In speaking of personal comfort, I am very pleased with the pilothouse/flybridge layout of Boundary Waters. We navigated the many tropical and wilderness areas (think heat, rain, spray, and bugs of all sizes and types) from the comfort of the air-conditioned pilot house. Also, in areas of complex navigation, we have excellent visability foreward and 20 or so degrees aft of beam with all the charts, guides, instruments, etc. immediately at hand. However, in periods of good weather, nothing beats the flybridge. It's wonderful! I expect it will get much more use as we become more familar with the boat and our cruising areas. The flybridge also provides the ideal spot for close quarter manuvering and docking.
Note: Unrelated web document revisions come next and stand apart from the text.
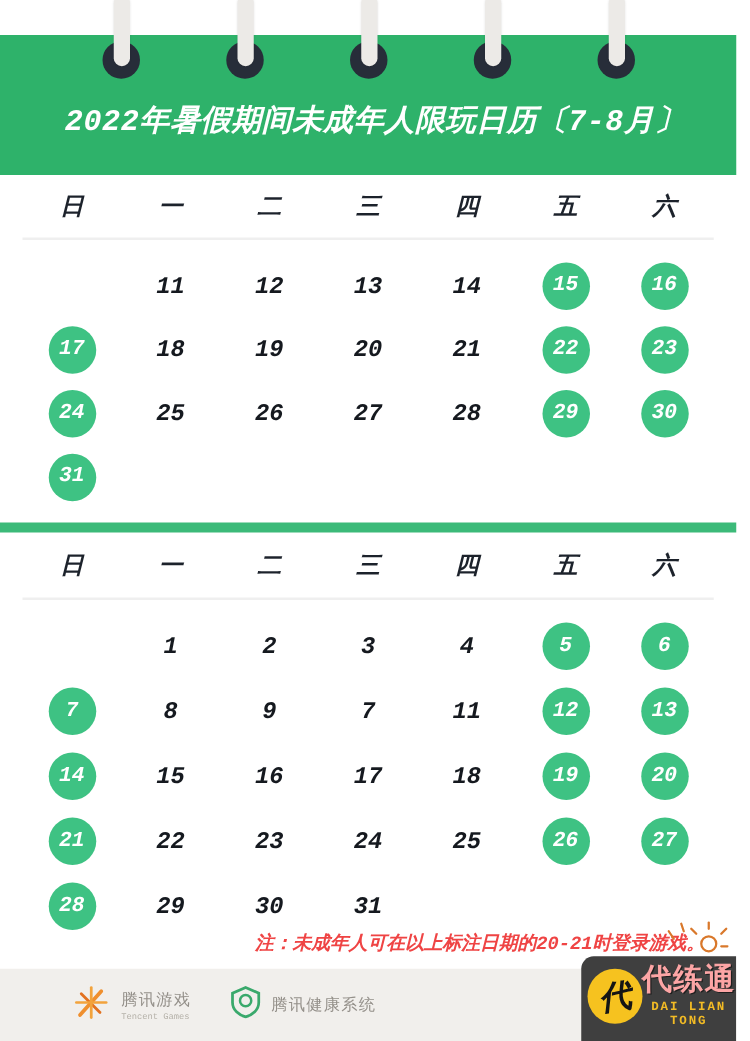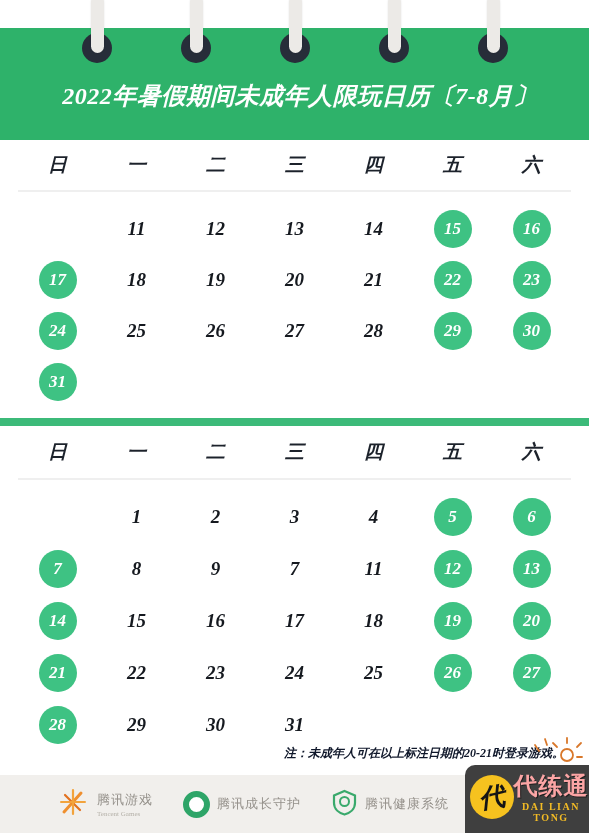"2022年暑假期间未成年人限玩日历〔7-8月〕" .page { font-family: Liberation Serif, serif -> Liberation Mono, monospace }
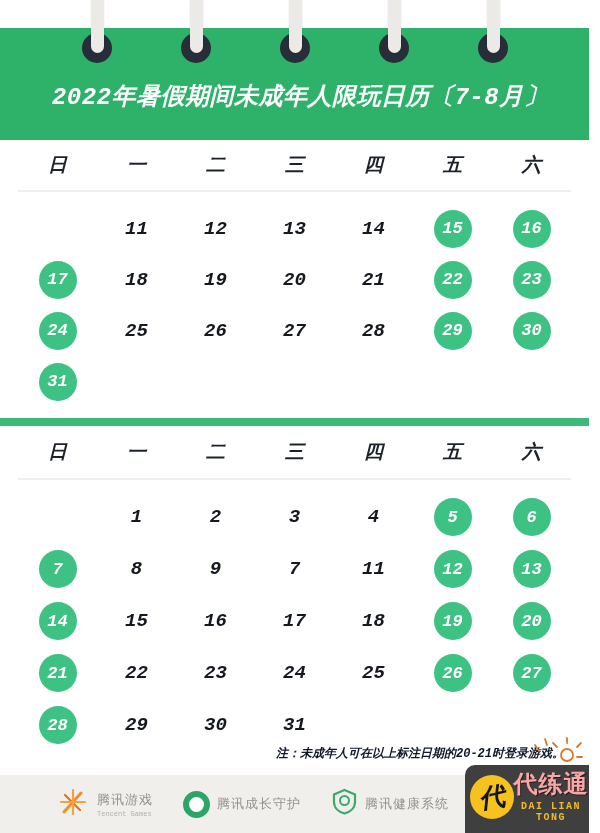"注：未成年人可在以上标注日期的20-21时登录游戏。" .note { color: #0f172a -> #ef4444; font-size: 12px -> 15px }
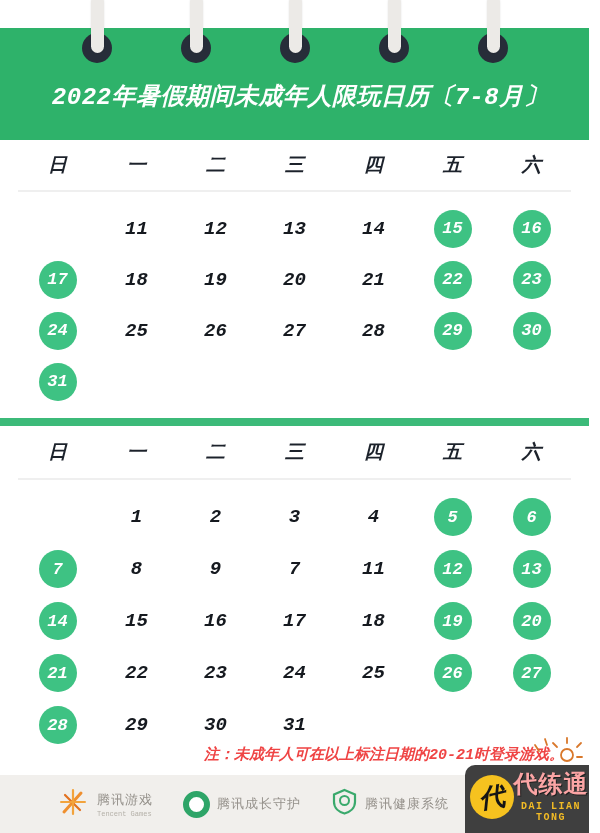"腾讯成长守护" div.logo { html: <div> <span></span> <span>腾讯成长守护</span> </div> -> none }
In backing into a slip, Sandy stands at the rear of the flybridge deck and guides me in. With the thrusters, and the main engine at idle, I can hold the boats position until she descends to the main deck and secure the lines.

No "travelogue" of our voyage would be complete without mentioning the many wonderful people we met on our journey. All were willing to share their knowledge and experience with us and made our voyage all the more enjoyable. We look forward to seeing everyone again in the years ahead.

Our near-term plans are to complete the dock extension at our retirement home in Virginia ( to get the necessary depth). After Thanksgiving, we will return to the ICW seeking warmer climate and some of the many points of interest we passed on our way north. Summer of 2004, we look forward to the Erie Canal and Michigan (including the North Channel) before returning to VA and points south. Lake Superior and the remainder of the "Great Loop" will be later. Somewhere in the schedule we anticipate cruising the New England area where we also have friends and family. And I have yet to mention the Caribbean. If I am more specific with my plans they begin to look like objectives at work-and after 33 years-that is not what I am about to do!

Boundary Waters is now under cover in Great Bridge, VA. As of this writing, Hurricane Isabel has passed over the area, but we have not yet received a report of how the area (and our boat) fared. It is in the hands of very qualified people. We got out of town (and returned to Michigan)! Now it's in the hands of the good Lord.